We will load the data, create a baseline model, train and evaluate it to predict with it and finally alter the performance of our model by standardizing our dataset and trying out wider and/or deeper network topologies.

### Importing the data from the github repository

In [None]:
# clone git repo
!git clone https://github.com/zaka-ai/intro2dl.git

# change directory
%cd intro2dl/data/

## Regression with Boston House Price dataset

### 1. Load data

In this notebook, we are going to use the [**Boston house price dataset** dataset](https://archive.ics.uci.edu/ml/datasets/Housing). 

The dataset describes 13 numerical properties of houses in Boston suburbs and is concerned with modeling the price of houses in those suburbs in thousands of dollars. As such, this is a regression predictive modeling problem. Input attributes include things like crime rate, proportion of nonretail business acres, chemical concentrations and more.



In [None]:
from pandas import read_csv

# load dataset
dataframe = read_csv("housing.csv", delim_whitespace=True, header=None)
dataset = dataframe.values

# split into input (X) and output (Y) variables
X = dataset[:,0:13]
Y = dataset[:,13]

### 2. Define Base Model

Create a Keras model with 1 hidden layer (size = input layer size).

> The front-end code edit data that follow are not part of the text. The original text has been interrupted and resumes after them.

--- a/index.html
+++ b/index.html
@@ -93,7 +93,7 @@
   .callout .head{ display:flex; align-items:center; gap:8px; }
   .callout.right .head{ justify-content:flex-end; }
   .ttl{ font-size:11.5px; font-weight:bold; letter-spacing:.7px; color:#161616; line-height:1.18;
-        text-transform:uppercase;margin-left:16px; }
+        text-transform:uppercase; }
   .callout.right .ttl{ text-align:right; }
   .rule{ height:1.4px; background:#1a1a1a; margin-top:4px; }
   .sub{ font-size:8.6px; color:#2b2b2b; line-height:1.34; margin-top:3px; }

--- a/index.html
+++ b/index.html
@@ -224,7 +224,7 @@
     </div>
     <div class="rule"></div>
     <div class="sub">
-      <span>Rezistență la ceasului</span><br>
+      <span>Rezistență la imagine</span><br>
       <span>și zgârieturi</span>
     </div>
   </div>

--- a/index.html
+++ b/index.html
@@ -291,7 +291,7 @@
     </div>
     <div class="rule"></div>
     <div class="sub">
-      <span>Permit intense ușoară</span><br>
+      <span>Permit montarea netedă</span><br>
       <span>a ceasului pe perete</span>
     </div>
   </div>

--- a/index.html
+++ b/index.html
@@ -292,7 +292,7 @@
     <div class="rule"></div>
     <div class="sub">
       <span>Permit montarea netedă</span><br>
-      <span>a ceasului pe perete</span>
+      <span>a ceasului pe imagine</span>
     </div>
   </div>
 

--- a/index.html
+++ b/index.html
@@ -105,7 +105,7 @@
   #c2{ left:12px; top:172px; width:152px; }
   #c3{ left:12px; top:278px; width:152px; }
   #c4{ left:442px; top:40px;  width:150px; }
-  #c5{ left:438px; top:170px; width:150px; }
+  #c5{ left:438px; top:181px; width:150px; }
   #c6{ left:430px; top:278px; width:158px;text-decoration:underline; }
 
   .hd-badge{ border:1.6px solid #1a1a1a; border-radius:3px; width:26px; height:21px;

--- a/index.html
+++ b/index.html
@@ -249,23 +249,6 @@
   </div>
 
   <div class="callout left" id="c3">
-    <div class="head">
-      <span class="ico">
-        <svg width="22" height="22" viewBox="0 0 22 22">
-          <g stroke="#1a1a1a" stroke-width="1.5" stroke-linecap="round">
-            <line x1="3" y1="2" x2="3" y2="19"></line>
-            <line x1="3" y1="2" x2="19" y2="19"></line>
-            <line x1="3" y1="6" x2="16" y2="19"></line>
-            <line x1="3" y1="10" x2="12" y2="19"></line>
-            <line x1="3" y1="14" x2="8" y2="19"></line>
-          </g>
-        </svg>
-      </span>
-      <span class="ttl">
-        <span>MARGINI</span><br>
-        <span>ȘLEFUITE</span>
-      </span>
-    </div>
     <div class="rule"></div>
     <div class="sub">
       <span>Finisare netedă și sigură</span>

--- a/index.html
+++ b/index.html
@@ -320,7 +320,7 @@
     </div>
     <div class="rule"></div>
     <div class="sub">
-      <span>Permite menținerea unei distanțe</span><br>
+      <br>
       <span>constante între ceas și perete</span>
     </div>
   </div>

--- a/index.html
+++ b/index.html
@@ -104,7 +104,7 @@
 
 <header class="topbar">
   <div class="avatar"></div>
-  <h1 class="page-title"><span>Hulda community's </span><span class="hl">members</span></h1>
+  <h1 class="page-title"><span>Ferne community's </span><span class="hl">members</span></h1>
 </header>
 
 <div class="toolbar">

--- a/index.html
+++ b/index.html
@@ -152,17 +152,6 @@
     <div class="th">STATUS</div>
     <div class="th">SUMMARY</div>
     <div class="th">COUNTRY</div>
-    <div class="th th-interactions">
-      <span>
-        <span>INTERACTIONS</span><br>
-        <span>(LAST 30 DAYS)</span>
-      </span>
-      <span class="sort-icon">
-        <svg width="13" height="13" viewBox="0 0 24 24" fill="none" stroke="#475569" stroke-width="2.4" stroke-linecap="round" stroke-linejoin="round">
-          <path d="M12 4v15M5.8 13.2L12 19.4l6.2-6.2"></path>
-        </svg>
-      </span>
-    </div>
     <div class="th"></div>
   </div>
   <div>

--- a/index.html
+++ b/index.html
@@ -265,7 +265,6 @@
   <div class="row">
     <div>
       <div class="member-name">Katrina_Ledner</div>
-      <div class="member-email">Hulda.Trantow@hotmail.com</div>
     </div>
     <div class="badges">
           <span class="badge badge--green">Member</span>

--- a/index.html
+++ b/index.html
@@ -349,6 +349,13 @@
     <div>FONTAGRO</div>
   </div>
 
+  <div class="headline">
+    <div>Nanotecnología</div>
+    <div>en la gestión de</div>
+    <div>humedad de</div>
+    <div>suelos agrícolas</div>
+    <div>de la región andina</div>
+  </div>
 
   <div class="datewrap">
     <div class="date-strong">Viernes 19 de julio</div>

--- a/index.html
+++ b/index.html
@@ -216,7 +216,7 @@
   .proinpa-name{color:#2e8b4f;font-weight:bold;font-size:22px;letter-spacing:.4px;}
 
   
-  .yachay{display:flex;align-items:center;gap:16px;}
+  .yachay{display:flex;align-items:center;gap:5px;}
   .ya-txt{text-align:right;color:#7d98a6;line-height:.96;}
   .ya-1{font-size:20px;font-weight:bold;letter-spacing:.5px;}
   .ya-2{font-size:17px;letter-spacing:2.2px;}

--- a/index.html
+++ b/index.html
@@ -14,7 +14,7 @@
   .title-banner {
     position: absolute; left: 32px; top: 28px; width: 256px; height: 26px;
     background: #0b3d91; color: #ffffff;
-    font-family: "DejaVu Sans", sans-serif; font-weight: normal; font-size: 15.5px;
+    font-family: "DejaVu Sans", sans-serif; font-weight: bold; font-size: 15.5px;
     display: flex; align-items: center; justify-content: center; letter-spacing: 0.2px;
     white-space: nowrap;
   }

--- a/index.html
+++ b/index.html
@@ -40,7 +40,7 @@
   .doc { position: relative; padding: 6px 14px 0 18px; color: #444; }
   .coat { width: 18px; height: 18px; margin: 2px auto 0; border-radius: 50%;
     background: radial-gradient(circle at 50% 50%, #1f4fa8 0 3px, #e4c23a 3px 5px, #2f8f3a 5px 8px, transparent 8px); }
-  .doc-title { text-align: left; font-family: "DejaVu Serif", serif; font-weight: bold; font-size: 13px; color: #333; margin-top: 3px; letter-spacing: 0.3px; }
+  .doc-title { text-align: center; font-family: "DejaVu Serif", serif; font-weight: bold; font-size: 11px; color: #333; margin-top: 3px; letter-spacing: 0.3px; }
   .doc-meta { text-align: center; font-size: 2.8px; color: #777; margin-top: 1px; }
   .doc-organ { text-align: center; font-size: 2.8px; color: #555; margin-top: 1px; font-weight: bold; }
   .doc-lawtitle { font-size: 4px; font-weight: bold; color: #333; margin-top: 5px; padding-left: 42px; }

We should define a `baseline_model()` funtion that will create the model, compile it and return it.

In [None]:
from tensorflow.keras.models import Sequential
from tensorflow.keras.layers import Dense

# define baseline model
def baseline_model():
	# FILL BLANKS
	# build the model


 	#compile the model
	 

	return model

### 3. Evaluate baseline model

Evaluate the model using stratified cross validation in the scikit-learn framework. Number of splits should be 10. 

In [None]:
! pip install scikeras
from scikeras.wrappers import KerasRegressor
from sklearn.model_selection import cross_val_score
from sklearn.model_selection import KFold

# evaluate model
estimator = KerasRegressor(model=baseline_model, epochs=10, batch_size=5, verbose=0)
kfold = KFold(n_splits=10, random_state=42)
results = cross_val_score(estimator, X, Y, cv=kfold)
print("Baseline: %.2f (%.2f) MSE" % (results.mean(), results.std()))

## Lift Performance By Standardizing The Dataset
Standardizing the dataset referes to transforming all datapoints values to the range of 0 to 1. This is done using `scikit-learn`'s StandardScaler. We will also build a pipeline which will call the function creating the model, then compile and training it. The last step is to evaluate the performance of the model using cross-validation. This will show us whether standardizing a dataset betters the performance of a deep learning model.

In [None]:
from sklearn.preprocessing import StandardScaler
from sklearn.pipeline import Pipeline

# evaluate baseline model with standardized dataset
estimators = []
estimators.append(('standardize', StandardScaler()))
estimators.append(('mlp', KerasRegressor(model=baseline_model, epochs=10, batch_size=5, verbose=0)))

pipeline = Pipeline(estimators)
kfold = KFold(n_splits=10, shuffle=True, random_state=42)
results = cross_val_score(pipeline, X, Y, cv=kfold)
print("Standarized: %.2f (%.2f) MSE" % (results.mean(), results.std()))

## Tune The Neural Network Topology
We can alter the architecture of the hidden layers of the neural network to observe changes in the results we get.

### Evaluate a wider network
A wider network is a network where the hidden layer has more neurons than it previously had. Let's create a network which has 25 neurons in the hidden layer instead of thirteen. So, almost double.

In [None]:
def wider_model():
	# FILL BLANKS


	return model

Next up, standardizing the dataset and using the pipeline to build, compile and train the model to get the score of this wider network.

In [None]:
from sklearn.preprocessing import StandardScaler
from sklearn.pipeline import Pipeline

# evaluate baseline model with standardized dataset
# FILL BLANKS
# pipeline


# evaluation



### Evaluate a deeper network
A deeper network is a network which has more hidden layers than the previous baseline network. Let's add another hidden layer for a total of two hidden layers with 13 neurons each and check the results we get.

In [None]:
def deeper_model():
	# FILL BLANKS
 
 #compile the model

	return model

Standardizing the dataset and using the pipeline to build, compile and train the model to get the score of this wider network.

In [None]:
from sklearn.preprocessing import StandardScaler
from sklearn.pipeline import Pipeline

# evaluate baseline model with standardized dataset
# FILL BLANKS